Season of mists and mellow fruitfulness!
Close bosom-friend of the maturing sun;
Conspiring with him how to load and bless
With fruit the vines that round the thatch-eves run;
To bend with apples the moss'd cottage-trees,
And fill all fruit with ripeness to the core;

Our gentle idealisation of the season, our rose-tinted-spectacles-view is supported by Harvest Festival displays of homely satisfaction.

 


                                                                    The Richness of Harvest

 

To round off this beautiful moment we can revel in Vivaldi’s Allegro from his Autumn concerto in The Four Seasons:-

 

https://www.youtube.com/watch?v=H7hGiZ579cs&ab_channel=caballeroh

But we do not have to be too misty-eyed. The reality of a British autumn is lovely enough. I think about the trees in all their full autumnal glory, stately and colourful, their leaves a riot of russet hues carpeting the ground to the delight of children in wellies. I think of dogs snuffling about in canine curiosity and insects digging down in anticipation of cooler nights. We allow woollies to replace cottons, we layer with pullovers and sport tweedy hats, striking scarfs, cosy gloves and robust boots. At last, reaching our warm firesides, sheltering from the rising evening wind outside, we gratefully quaff our lush dark sherry or wee dram of finest Scotch. Heaven!
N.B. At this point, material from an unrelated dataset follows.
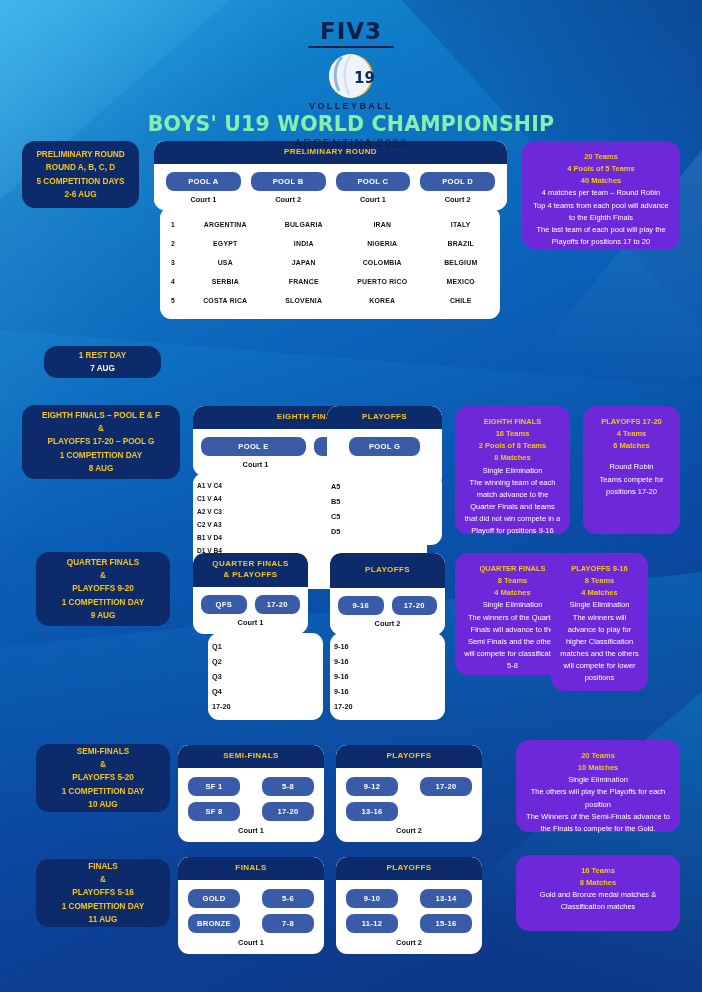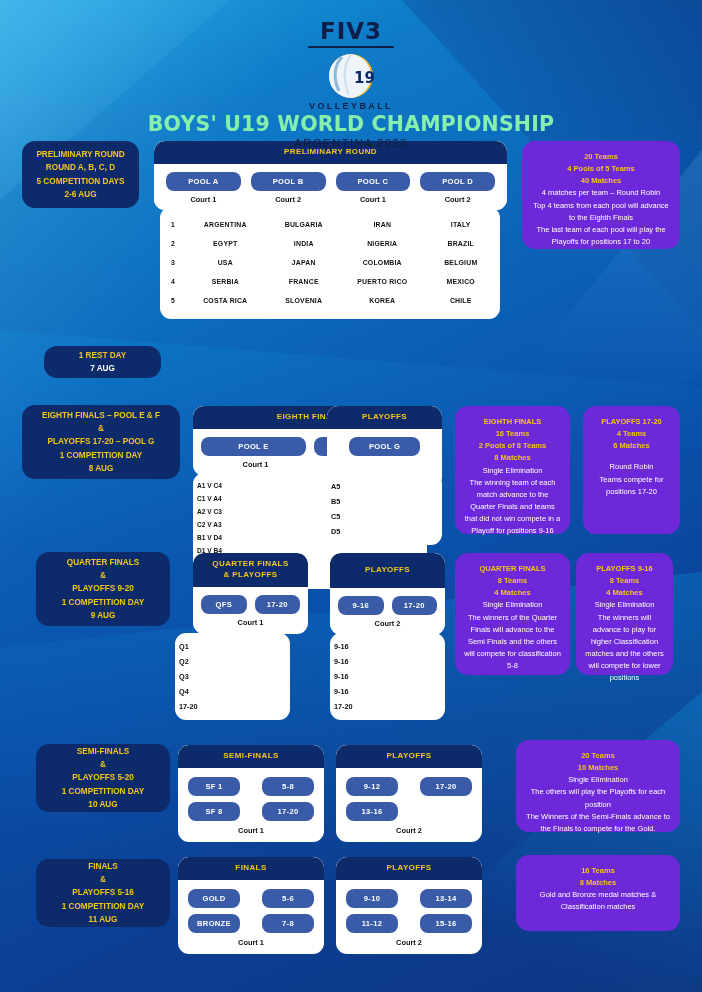"PLAYOFFS 9-16" #qf-info2 { height: 122px -> 138px; left: 576px -> 551px }
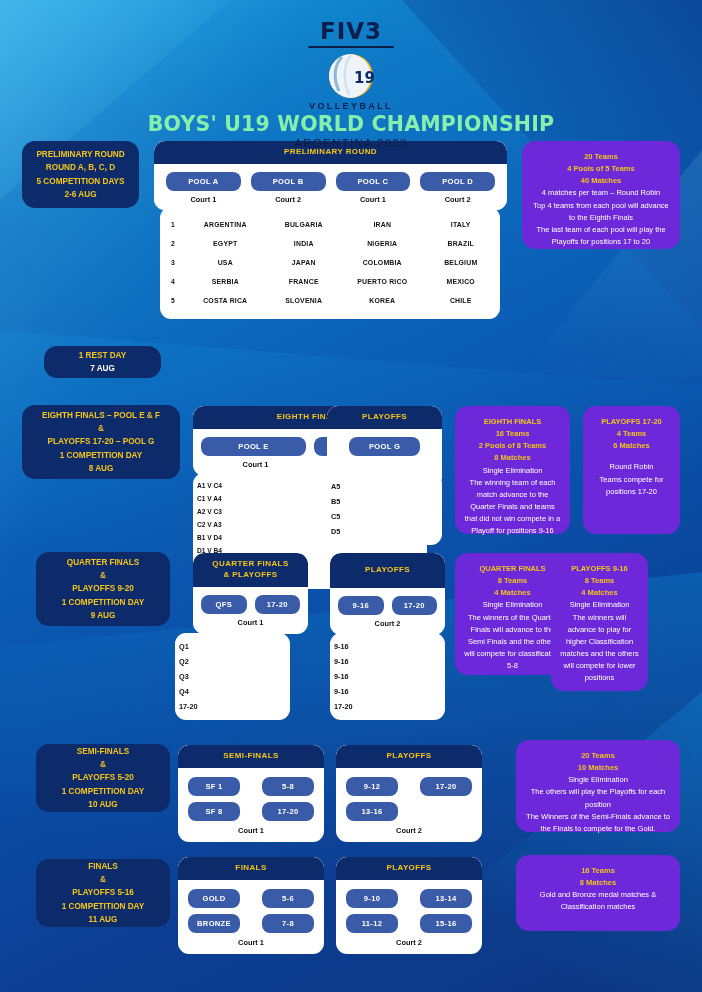"Q1" #qf-list { left: 175px -> 208px }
For Autumn too always seems to me to be a time of celebration and convivial laughter. Church Harvest festivals are perhaps losing their prominence but the laity keep the seasons carefully. Hallowe’en is well observed in Scotland and rural England, Australia and in the USA it is a raucous and lavish celebration, a survival of the Mayflower heritage. How much we loved as schoolchildren “ducking for apples”, playing party games and eating rich fruit cake, and most of all scraping out a raw turnip (tasty, but indigestible) and fashioning a “neep lantern” with slit eyes and toothy jaws to terrify the evil spirits- the American pumpkins are much easier!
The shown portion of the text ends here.